(Dataset items)
....................

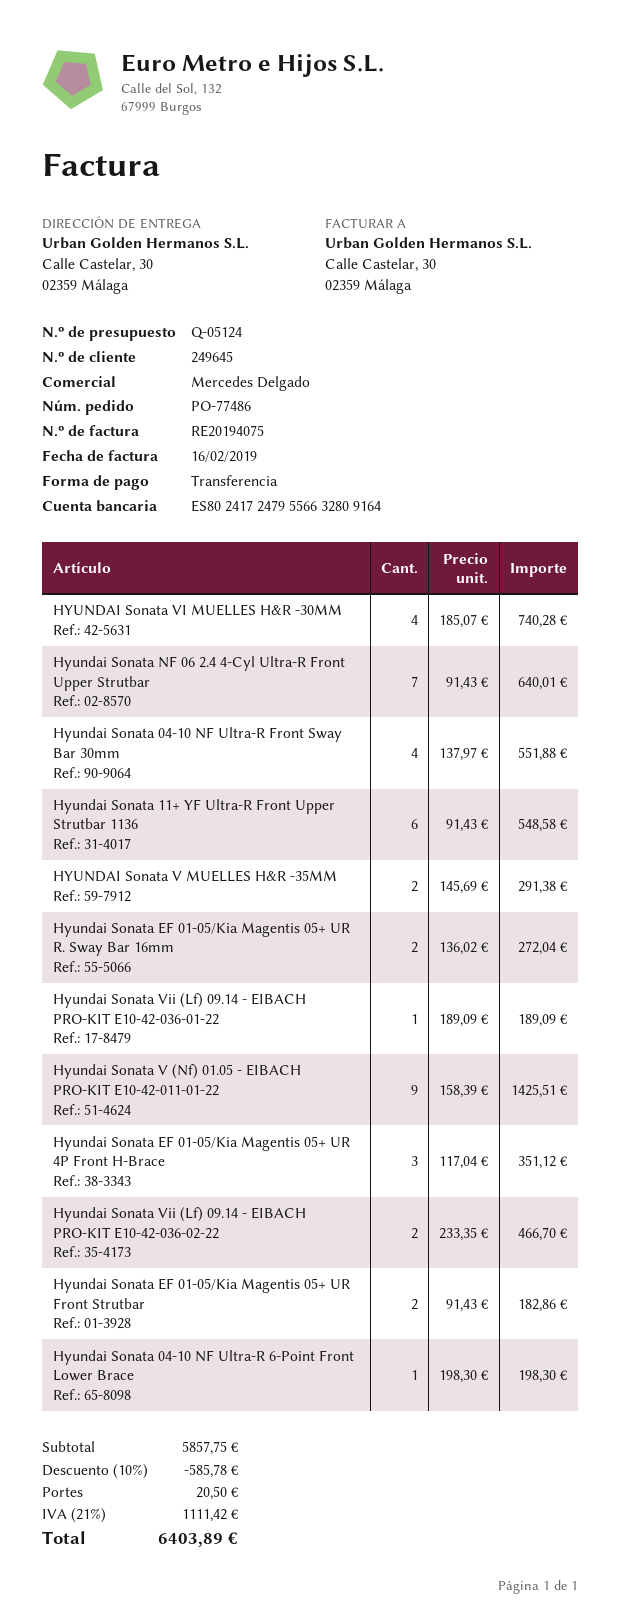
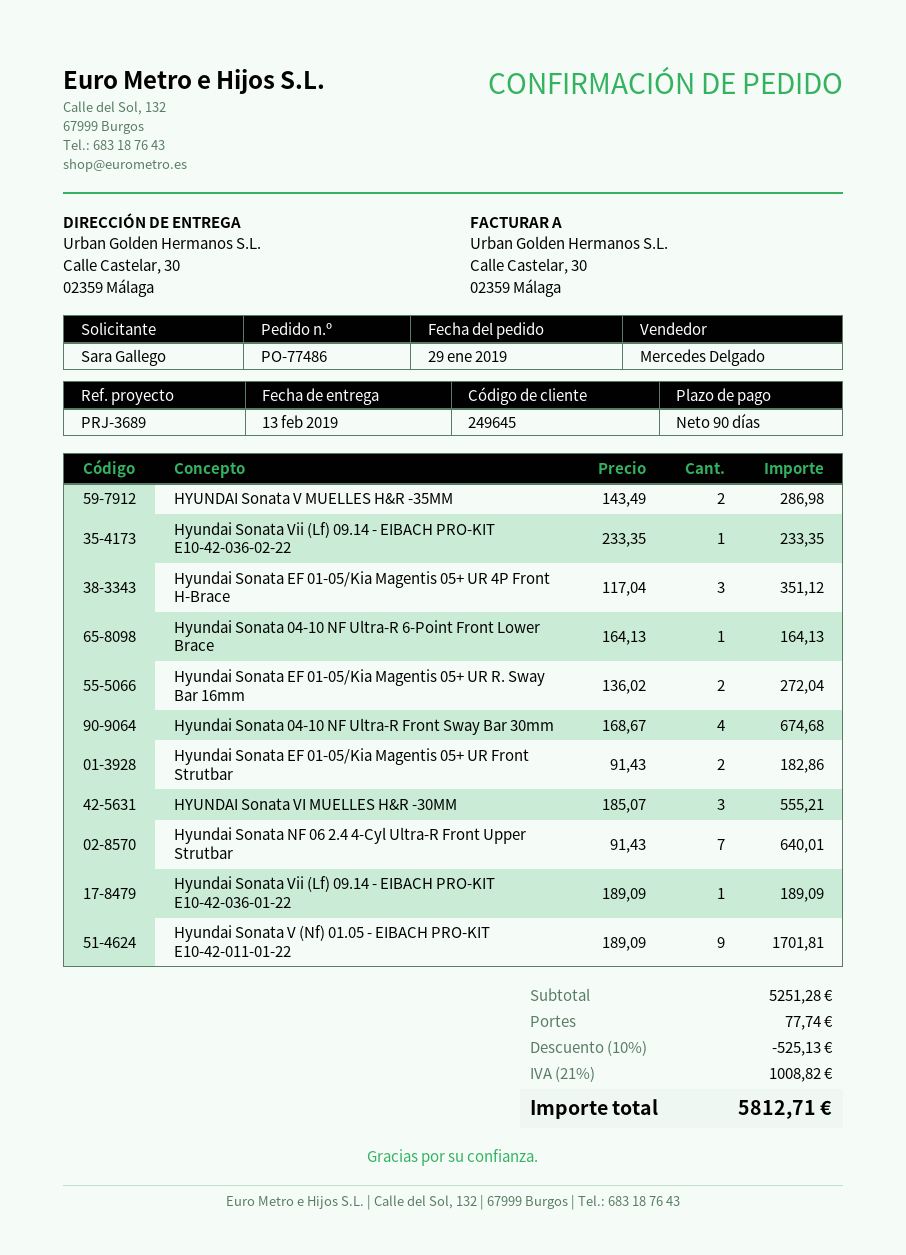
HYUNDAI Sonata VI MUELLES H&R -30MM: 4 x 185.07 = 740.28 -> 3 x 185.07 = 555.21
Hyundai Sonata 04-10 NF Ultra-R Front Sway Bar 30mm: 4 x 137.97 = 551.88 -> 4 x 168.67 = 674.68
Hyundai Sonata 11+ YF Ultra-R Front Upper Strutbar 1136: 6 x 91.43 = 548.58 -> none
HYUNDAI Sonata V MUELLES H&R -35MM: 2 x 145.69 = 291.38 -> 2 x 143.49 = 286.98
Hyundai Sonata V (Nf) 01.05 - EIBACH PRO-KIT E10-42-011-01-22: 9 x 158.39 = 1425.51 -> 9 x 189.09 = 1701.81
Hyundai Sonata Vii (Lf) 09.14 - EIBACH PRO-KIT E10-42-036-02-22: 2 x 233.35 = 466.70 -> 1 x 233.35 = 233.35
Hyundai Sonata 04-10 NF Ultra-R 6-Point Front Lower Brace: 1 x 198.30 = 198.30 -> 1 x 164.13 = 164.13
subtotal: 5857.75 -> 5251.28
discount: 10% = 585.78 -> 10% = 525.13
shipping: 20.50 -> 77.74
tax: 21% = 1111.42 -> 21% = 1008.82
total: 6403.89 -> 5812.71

....................

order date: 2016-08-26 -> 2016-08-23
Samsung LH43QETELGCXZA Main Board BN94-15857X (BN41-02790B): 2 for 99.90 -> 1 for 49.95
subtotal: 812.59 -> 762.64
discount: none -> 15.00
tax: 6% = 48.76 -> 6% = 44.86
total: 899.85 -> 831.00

....................

- [What is expected]: Word for word, restate the lines of the data above that fall between the line holding "discount: none -> 15.00" and the line holding "total: 899.85 -> 831.00", inclusive, and no other lines.

- [Result for this exercise]:
discount: none -> 15.00
tax: 6% = 48.76 -> 6% = 44.86
total: 899.85 -> 831.00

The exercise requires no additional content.